Most of the command-line network tools that come with Windows were derived from BSD versions. So utilities like ping, traceroute, nslookup, telnet, and so forth. That's the only trace of any BSD code in the network stack of current Windows versions.
Apparently, these were originally provided by a company called Spider Systems, and were ported by Microsoft to use the Winsock API instead of the BSD sockets API.
That same company also provided the initial TCP/IP stack used in Windows NT 3.0. Apparently, this stack was basically parts of the BSD TCP/IP stack, ported to run on top of an abstraction layer. Microsoft incorporated that into NT 3.0, because they decided to include TCP/IP support far too late to develop their own.
They did develop their own before NT 3.5 was released, and that one was in use up to Windows XP. Windows Vista contains yet another new TCP/IP stack.
It's not really a myth - one version of Windows NT certainly did contain BSD network code, but it's since been replaced. Twice. There might be some remnants of it, since there's little point in throwing out working, well-tested code, but there's no way to know without looking at the source code.

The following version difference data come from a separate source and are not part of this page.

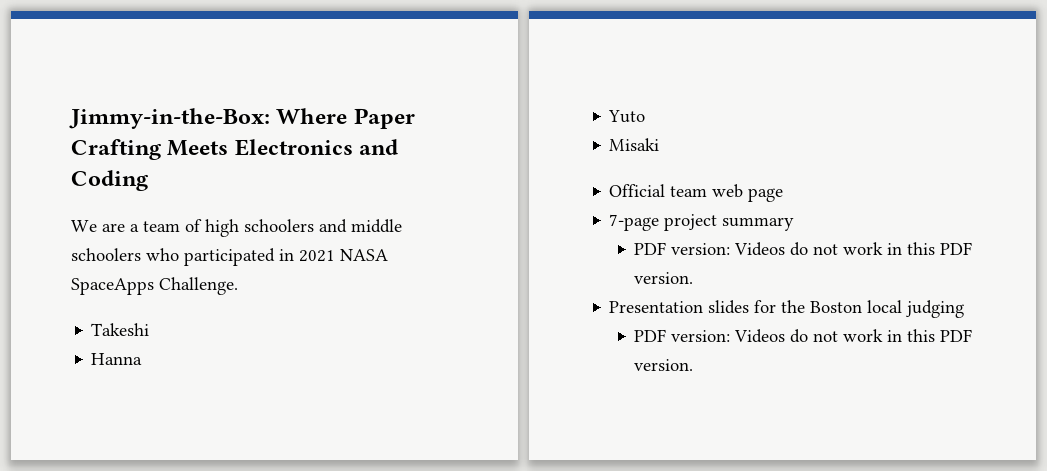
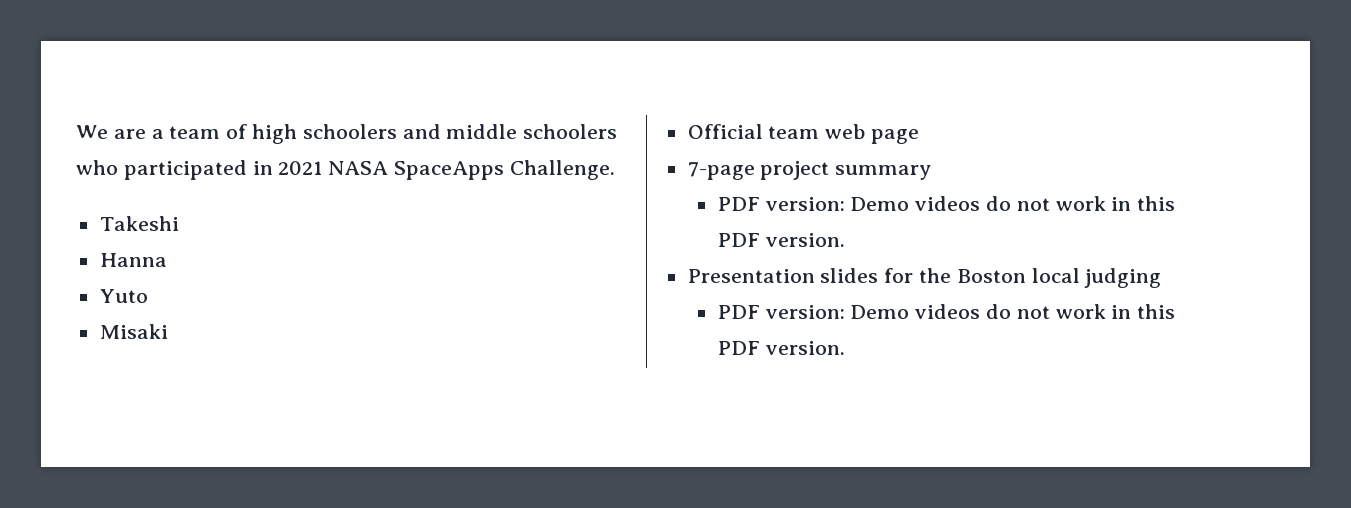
- Jimmy-in-the-Box: Where Paper Crafting Meets Electronics and Coding
  7-page project summary
- PDF version: Videos do not work in this PDF version.
+ PDF version: Demo videos do not work in this PDF version.
  Presentation slides for the Boston local judging
- PDF version: Videos do not work in this PDF version.
+ PDF version: Demo videos do not work in this PDF version.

Yeah.. there's a pretty detailed description of it at http://www.kuro5hin.org/?op=displaystory;sid=2001/6/19/05641/7357.
The basic gist is that in pre-release versions of NT, some BSD code may have been used in boot-strapping the networking effort. This code was accessed through a wrapper which is now long-disused (and probably not even present anymore) and was entirely replaced in NT 3.5, the first externally (eternally, even) released NT, by a significantly different Microsoft stack.
Some of the userland network tools are ported bsd code (command line ftp being an example), so maybe that's the source of this rumor.




Member since:
2006-01-02
Just a note on Windows TCP/IP: It's not related to any BSD or other networking stack out there. There has never been any BSD code in the networking stack in any eternally released and commonly used versions of Windows.